Excerpts from a dataset
'''
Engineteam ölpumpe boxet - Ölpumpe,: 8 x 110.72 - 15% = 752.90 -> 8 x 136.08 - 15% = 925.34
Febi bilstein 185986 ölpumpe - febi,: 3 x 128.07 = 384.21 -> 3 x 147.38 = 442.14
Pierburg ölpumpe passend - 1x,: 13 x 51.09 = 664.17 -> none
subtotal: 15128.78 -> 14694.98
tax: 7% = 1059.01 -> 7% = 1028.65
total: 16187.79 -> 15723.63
'''
'''
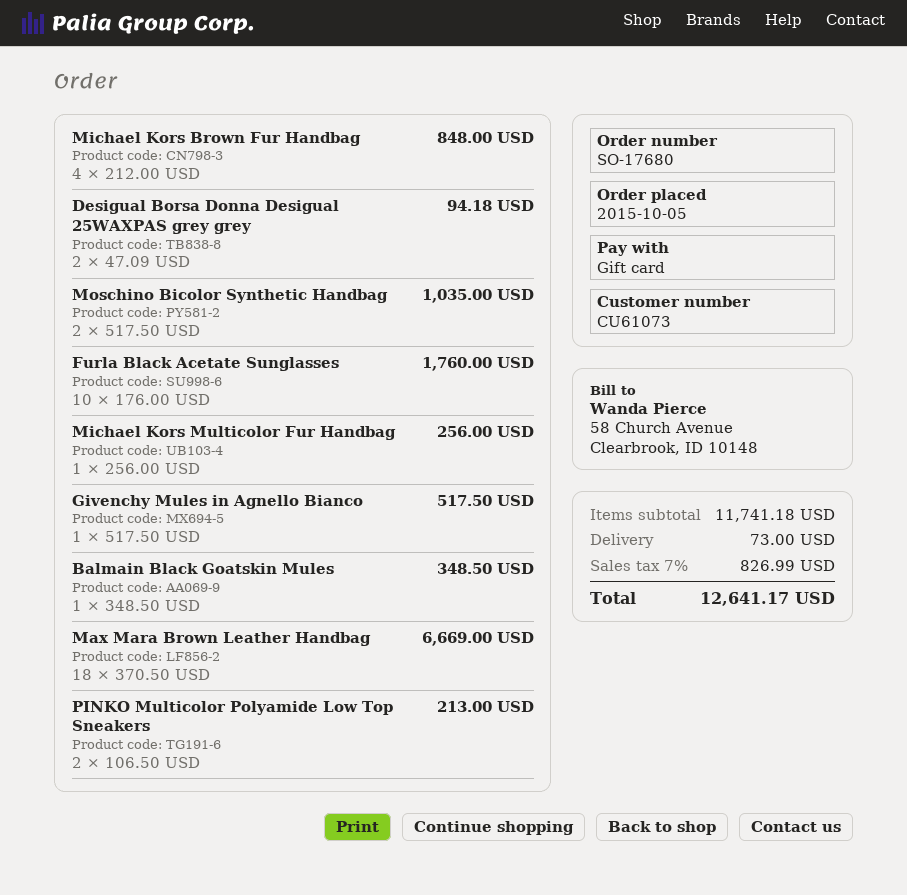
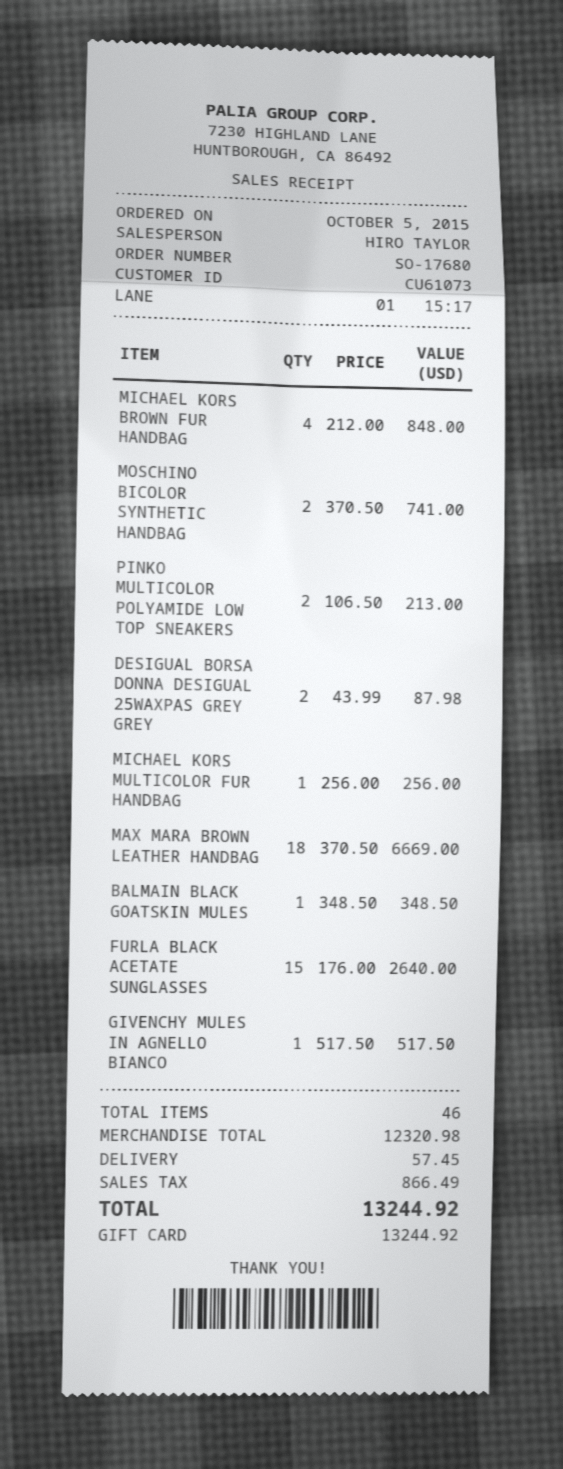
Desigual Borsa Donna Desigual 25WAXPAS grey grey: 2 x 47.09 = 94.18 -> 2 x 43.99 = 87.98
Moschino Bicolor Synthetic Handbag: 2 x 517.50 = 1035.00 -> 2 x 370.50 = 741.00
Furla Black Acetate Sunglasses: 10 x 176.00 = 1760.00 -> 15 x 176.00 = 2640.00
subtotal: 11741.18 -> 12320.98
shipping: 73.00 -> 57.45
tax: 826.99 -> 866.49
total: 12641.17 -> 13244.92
'''
Copy out all lines above that include the string "ölpumpe".

▶ Problem solution
Engineteam ölpumpe boxet - Ölpumpe,: 8 x 110.72 - 15% = 752.90 -> 8 x 136.08 - 15% = 925.34
Febi bilstein 185986 ölpumpe - febi,: 3 x 128.07 = 384.21 -> 3 x 147.38 = 442.14
Pierburg ölpumpe passend - 1x,: 13 x 51.09 = 664.17 -> none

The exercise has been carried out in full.